-- Opening Marker --

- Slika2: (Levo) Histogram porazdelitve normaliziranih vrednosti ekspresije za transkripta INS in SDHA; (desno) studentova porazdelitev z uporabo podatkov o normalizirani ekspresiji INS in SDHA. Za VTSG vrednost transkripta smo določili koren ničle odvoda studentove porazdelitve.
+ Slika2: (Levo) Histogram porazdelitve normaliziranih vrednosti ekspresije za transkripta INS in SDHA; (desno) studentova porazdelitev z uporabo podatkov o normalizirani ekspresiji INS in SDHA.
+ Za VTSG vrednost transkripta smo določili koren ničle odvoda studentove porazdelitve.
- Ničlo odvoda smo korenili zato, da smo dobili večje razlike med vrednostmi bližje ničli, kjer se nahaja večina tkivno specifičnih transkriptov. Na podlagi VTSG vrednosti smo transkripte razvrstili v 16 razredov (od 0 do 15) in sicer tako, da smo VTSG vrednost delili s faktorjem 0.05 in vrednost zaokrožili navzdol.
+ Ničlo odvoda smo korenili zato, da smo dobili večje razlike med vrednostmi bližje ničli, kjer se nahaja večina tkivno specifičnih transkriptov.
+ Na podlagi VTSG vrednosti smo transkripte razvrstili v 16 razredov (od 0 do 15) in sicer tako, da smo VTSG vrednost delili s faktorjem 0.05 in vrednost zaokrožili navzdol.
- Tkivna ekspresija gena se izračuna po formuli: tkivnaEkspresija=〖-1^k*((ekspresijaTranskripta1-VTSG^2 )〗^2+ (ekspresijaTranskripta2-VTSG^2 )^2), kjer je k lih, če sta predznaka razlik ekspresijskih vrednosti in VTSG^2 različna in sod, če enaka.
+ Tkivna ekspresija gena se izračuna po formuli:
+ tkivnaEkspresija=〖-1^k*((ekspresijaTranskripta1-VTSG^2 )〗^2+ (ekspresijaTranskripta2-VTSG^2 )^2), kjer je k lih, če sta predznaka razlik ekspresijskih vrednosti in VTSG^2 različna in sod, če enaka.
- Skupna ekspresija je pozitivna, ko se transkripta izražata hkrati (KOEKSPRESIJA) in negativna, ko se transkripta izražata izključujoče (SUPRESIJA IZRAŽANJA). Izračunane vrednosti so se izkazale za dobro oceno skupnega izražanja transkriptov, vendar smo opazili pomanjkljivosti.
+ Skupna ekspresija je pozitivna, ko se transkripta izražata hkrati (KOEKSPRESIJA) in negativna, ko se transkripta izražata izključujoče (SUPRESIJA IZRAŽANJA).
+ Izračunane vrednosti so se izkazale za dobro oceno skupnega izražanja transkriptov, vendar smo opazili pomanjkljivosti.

-- Closing Marker --

*What needs to be done*
Out of the preceding entries, pull each line that contains the word "dobro".

*Solution to the exercise*
- Skupna ekspresija je pozitivna, ko se transkripta izražata hkrati (KOEKSPRESIJA) in negativna, ko se transkripta izražata izključujoče (SUPRESIJA IZRAŽANJA). Izračunane vrednosti so se izkazale za dobro oceno skupnega izražanja transkriptov, vendar smo opazili pomanjkljivosti.
+ Izračunane vrednosti so se izkazale za dobro oceno skupnega izražanja transkriptov, vendar smo opazili pomanjkljivosti.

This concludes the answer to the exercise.